The following is a static snapshot in time of the bot's core page editing code, which is continually evolving and changes to at least a limited extent with every individual specific task executed. This is complete in that this was the entirety of the program at one point in time for one specific series of edits, but it will never be perfectly current — I will only periodically update this page with new versions of the code, not every single time it changes!

NOTE: As of v1.2b the bot now supports seeing & editing multiple infoboxes of the specified category on a single page. Previously it was unable to see or edit anything but the first infobox of the specified category on a single page. The bot is currently still limited to only modifying one infobox per page edit even if multiple infoboxes on the page need to be changed. I am currently uncertain if I will be implementing the ability for the bot to make changes to more than one infobox on a page in a single page edit, as this functionality appears to be fairly complicated to implement and doesn't really seem to provide benefits proportional to the amount of dev time that it'd take. Another bit of somewhat-related functionality that I am uncertain if I will be able to implement is the ability to specify & handle multiple requested changes to infobox values in such a way that any articles that meet the criteria for more than one of the set of requested changes to be made (for a single one of the infoboxes on said article) can have all of the requested changes that it meets the criteria for made in a single page edit. This particular functionality could be implemented as a full shared-priority set of changes to be made to all pages matching the criteria, as a set of conditional additional lower-priority changes to be made when possible in addition to the (single) main change, or as some sort of blend of both of those potential implementations. Neither of these two potential future features are particularly urgent or important — the first one is just something that'd be nice to have but definitely isn't required, while the second one is something that I would really like to implement but can do without if I need to.

import urllib.request
import urllib
import json
import requests
import time
import glob, os
import mwparserfromhell
import re
import pymysql.cursors
import sys

# Set up session object for all requests
s = requests.Session() 
# NOTE: All cookies received will be stored in the session object

headers = {
	'User-Agent': 'enwiki InfoboxBot power/dam infobox editor by Garzfoth, v1.2b' # UPDATE WITH CHANGES
}

######################################################################################
# ==> REMEMBER TO UPDATE THE DATABASE STRING IF CHANGING THE TEMPLATE SET <==
######################################################################################
database = "infobox_power_station"
#database = "infobox_dam"
database_host = "localhost"
database_user = "" # CONFIDENTIAL (REMOVED)
database_password = "" # CONFIDENTIAL (REMOVED)
database_charset = "utf8mb4"

login_username = "" # CONFIDENTIAL (REMOVED)
login_botpassword = "" # CONFIDENTIAL (REMOVED)

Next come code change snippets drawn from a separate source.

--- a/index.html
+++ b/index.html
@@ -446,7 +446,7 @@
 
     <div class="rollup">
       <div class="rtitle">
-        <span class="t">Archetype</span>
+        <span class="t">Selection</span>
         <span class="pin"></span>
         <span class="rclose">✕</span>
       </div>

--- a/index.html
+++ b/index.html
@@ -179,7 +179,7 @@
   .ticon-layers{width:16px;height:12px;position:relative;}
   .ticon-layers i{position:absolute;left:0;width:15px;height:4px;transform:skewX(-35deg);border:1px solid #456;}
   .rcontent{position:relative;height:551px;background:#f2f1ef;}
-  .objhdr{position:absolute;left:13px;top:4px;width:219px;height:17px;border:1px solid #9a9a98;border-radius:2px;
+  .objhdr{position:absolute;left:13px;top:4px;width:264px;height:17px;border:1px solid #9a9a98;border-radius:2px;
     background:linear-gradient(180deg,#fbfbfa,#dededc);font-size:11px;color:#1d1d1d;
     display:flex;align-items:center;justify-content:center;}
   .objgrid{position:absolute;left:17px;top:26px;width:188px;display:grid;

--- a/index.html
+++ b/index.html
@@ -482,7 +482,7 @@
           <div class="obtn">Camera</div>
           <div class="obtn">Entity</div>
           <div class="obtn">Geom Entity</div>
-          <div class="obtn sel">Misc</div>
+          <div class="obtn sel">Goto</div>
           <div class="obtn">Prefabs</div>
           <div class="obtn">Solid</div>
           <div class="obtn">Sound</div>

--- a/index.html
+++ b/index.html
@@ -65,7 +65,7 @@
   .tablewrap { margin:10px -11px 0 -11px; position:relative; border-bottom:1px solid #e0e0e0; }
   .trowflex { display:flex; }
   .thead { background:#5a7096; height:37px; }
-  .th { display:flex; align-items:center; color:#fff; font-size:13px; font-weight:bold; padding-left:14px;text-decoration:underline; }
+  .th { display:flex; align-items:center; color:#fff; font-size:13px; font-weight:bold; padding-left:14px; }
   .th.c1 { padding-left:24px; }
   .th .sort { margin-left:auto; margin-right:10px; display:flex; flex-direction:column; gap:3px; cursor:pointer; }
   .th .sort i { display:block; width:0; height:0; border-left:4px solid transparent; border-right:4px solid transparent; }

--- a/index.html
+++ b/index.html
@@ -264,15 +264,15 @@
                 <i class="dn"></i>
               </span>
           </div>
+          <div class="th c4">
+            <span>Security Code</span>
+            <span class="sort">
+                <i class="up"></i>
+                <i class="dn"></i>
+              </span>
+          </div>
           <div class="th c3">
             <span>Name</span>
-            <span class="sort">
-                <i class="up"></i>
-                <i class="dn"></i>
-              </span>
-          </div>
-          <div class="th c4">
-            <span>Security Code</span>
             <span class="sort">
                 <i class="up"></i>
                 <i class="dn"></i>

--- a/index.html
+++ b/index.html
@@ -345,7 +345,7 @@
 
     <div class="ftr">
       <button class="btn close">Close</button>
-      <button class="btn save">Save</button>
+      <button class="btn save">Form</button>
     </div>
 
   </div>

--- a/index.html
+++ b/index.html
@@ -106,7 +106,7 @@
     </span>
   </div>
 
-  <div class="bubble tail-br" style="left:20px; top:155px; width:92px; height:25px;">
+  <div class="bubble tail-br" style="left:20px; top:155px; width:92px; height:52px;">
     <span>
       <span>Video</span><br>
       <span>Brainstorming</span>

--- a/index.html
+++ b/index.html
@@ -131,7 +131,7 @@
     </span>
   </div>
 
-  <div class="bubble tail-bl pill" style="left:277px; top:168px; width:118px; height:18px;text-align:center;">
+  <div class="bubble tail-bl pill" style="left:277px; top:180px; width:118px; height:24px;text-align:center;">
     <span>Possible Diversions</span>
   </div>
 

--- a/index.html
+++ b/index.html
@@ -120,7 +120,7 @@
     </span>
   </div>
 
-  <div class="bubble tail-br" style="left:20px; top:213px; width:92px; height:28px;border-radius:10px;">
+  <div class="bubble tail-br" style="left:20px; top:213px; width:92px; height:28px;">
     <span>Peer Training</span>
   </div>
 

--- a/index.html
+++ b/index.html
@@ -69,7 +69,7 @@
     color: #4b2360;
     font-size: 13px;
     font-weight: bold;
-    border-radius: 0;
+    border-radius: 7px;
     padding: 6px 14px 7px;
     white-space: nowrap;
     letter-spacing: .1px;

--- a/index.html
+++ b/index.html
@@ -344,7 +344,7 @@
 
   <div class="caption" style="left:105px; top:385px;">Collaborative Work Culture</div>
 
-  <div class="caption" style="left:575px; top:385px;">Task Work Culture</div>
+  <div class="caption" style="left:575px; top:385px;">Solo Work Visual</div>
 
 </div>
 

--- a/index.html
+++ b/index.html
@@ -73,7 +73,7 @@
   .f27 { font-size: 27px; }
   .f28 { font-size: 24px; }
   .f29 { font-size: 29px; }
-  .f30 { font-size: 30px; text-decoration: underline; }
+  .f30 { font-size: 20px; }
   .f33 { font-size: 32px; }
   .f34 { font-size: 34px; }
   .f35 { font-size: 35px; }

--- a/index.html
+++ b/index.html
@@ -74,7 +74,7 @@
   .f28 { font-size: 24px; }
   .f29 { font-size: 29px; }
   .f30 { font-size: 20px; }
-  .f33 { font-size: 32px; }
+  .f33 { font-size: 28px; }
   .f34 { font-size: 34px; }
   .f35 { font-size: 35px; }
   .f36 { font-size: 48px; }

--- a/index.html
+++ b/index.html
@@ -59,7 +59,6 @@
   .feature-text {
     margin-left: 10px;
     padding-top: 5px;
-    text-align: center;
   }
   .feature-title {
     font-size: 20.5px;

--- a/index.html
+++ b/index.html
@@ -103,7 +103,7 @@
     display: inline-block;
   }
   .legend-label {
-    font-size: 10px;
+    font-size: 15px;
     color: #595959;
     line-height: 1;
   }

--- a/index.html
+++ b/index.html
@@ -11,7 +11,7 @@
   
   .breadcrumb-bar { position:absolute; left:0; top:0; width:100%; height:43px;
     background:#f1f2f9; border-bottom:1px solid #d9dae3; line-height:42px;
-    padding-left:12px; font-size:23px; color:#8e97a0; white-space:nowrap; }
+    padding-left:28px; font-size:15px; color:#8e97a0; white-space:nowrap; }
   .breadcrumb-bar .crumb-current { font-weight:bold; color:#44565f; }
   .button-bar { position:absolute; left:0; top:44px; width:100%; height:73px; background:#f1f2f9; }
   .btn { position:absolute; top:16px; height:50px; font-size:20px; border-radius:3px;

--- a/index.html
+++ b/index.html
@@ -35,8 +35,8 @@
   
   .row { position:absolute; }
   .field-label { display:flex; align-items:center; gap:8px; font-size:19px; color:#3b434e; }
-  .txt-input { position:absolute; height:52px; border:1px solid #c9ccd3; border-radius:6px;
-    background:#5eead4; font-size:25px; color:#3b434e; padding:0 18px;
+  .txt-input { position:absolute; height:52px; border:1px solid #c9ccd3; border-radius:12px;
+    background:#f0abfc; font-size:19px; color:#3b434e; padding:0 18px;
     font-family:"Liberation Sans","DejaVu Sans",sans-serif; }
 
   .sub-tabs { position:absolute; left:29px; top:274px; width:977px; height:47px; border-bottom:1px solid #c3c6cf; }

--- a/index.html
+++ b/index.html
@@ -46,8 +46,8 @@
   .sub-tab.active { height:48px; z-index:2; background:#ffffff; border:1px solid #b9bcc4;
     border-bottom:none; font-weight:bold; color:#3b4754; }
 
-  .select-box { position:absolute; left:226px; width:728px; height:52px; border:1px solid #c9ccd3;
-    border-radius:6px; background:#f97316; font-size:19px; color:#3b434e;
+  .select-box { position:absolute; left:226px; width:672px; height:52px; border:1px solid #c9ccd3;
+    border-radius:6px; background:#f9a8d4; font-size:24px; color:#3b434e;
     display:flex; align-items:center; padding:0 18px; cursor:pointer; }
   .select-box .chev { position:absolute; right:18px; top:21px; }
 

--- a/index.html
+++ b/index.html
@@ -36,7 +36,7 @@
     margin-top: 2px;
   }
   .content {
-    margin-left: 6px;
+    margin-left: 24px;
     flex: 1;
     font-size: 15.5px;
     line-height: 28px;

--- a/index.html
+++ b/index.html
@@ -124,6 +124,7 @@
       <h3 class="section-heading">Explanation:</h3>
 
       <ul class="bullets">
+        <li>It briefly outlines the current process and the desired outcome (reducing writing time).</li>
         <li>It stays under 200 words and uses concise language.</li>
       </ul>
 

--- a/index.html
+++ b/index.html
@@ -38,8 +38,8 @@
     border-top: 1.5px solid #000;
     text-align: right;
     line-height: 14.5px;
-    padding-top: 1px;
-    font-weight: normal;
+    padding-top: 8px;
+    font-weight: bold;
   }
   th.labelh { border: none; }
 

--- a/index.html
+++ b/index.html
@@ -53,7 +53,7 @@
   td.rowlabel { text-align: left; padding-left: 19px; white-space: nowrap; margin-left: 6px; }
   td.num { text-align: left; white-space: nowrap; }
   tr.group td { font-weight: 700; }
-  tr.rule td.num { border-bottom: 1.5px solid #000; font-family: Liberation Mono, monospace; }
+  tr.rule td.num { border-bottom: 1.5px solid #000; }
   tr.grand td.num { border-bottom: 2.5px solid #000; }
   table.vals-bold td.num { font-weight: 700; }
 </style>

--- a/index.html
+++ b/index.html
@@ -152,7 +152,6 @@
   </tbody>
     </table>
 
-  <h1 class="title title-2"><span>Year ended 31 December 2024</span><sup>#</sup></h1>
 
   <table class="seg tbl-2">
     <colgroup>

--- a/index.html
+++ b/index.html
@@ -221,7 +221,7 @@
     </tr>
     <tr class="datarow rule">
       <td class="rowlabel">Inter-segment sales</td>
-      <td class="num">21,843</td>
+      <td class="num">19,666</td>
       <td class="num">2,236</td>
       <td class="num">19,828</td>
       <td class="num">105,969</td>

######################################################################################
# ==> REMEMBER TO SET THE KEY / PREVALUE / VALUE / LIMIT <==
######################################################################################
ib_key = "th_fuel_primary"
ib_prevalue = "Natural gas"
ib_value = "[[Natural gas]]"
sql_limit = 5

if sql_limit > 0:
	sql_post = " LIMIT "+str(sql_limit)
else:
	sql_post = ""

connection = pymysql.connect(host=database_host,
							user=database_user,
							password=database_password,
							db=database,
							charset=database_charset,
							cursorclass=pymysql.cursors.DictCursor)
try:
	with connection.cursor() as cursor:
		# Execute SQL
		######################################################################################
		# ==> REMEMBER TO UPDATE THE SQL QUERY IF NECESSARY <==
		######################################################################################
		sql = "SELECT pageid, title, tpl_n FROM `data` WHERE `key` = '"+ib_key+"' AND `value` = '"+ib_prevalue+"'"+sql_post
		cursor.execute(sql)
		result = cursor.fetchall()
finally:
	connection.close()

######################################################################################
# ==> REMEMBER TO UPDATE THE EDIT SUMMARY IF NECESSARY <==
######################################################################################
editsummary = "Automated edit: fixing infobox parameter \""+ib_key+"\""


print("----------")
def print_summary():
	print("database: "+database)
	print("SQL: "+sql)
	print("ib_key: "+ib_key)
	print("ib_prevalue: "+ib_prevalue)
	print("ib_value: "+ib_value)
	print("sql_limit: "+str(sql_limit))
	print("Transformation: "+ib_prevalue+" => "+ib_value)
	print("Edit summary: "+editsummary)
print_summary()
print("----------")
print("If the above values are incorrect, please press Ctrl+C within 10 seconds...")
'''n = 10 # seconds
n = n * 2 # half-second increments
for i in range(n):
	sys.stdout.write('\r')
	j = (i + 1) / n
	sys.stdout.write("[%-20s] %d%%" % ('='*int(20*j), 100*j))
	sys.stdout.flush()
	time.sleep(0.5) # half-second increments
sys.stdout.write("\n")
sys.stdout.flush()'''

no = 10 # seconds
increments = 0.5 # half-second increments
nf = no * (1 / increments)
n = int(nf)
for i in range(1, n):
	sys.stdout.write('\r')
	j = (i + 1) / n
	remaining = no - (i * increments)
	sys.stdout.write("[%-20s] wait %.2f seconds (%d%%)" % ('='*int(20*j), remaining, 100*j))
	sys.stdout.flush()
	time.sleep(increments)
sys.stdout.write('\r')
sys.stdout.write("[%-20s] wait %.2f seconds (%d%%)" % ('='*20, 0.00, 100))
sys.stdout.write("\n")
sys.stdout.flush()
print("Main program starting...")
print("----------")

# Start login process
# Acquire login token
query = {
	"action": "query",
	"format": "json",
	"meta": "tokens",
	"type": "login"
}
encodedquery = urllib.parse.urlencode(query)
baseurl = "https://en.wikipedia.org/w/api.php?"
#print(baseurl+encodedquery)
login1 = s.get(baseurl+encodedquery, headers=headers)
print("Login #1 (login token): " + login1.json()["query"]["tokens"]["logintoken"])
# login1["token"]
# Log in
query = {
	"action": "login",
	"format": "json",
	"lgname": login_username
}
querypost = {
	"action": "login",
	"format": "json",
	"lgname": login_username,
	"lgpassword": login_botpassword,
	"lgtoken": login1.json()["query"]["tokens"]["logintoken"]
}
encodedquery = urllib.parse.urlencode(query)
#print(baseurl+encodedquery)
login2 = s.post("https://en.wikipedia.org/w/api.php", data=querypost, headers=headers)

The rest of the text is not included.